### Problem description
Once you have counted the lines below that contain "Serie", give that number and nothing else.

### Input
______
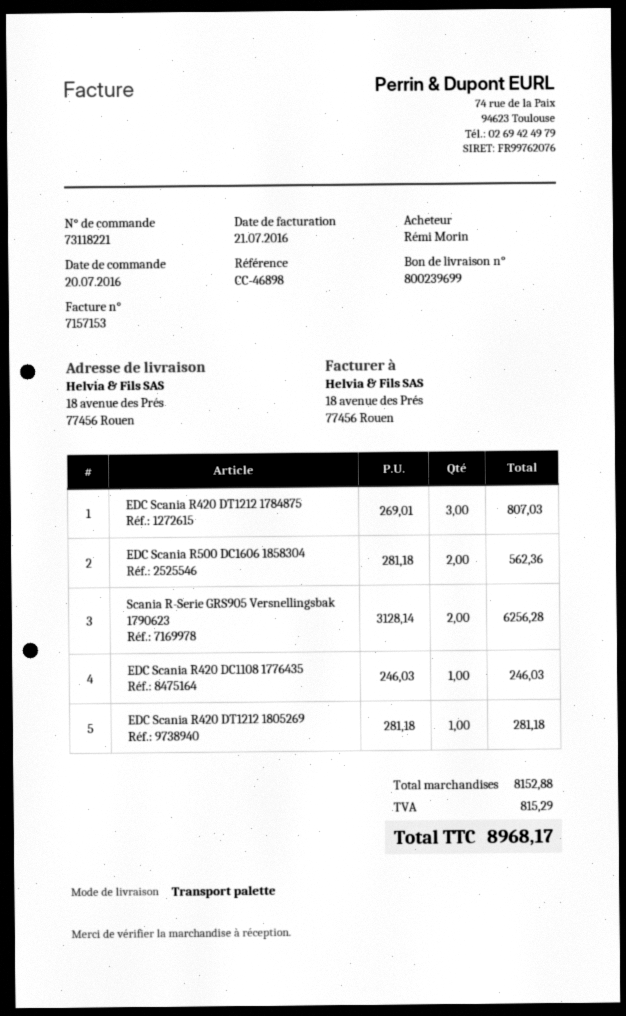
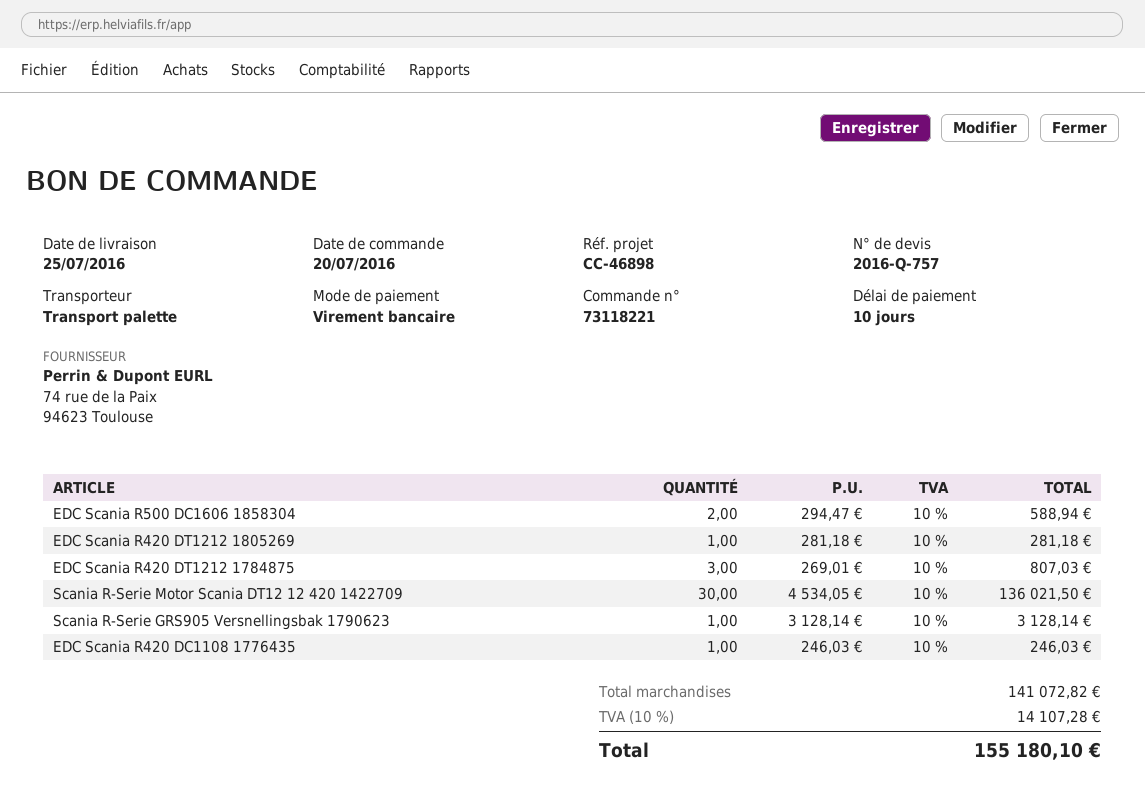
EDC Scania R500 DC1606 1858304: 2 x 281.18 = 562.36 -> 2 x 294.47 = 588.94
Scania R-Serie GRS905 Versnellingsbak 1790623: 2 x 3128.14 = 6256.28 -> 1 x 3128.14 = 3128.14
Scania R-Serie Motor Scania DT12 12 420 1422709: none -> 30 x 4534.05 = 136021.50
subtotal: 8152.88 -> 141072.82
tax: 815.29 -> 14107.28
total: 8968.17 -> 155180.10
______
### Result below
2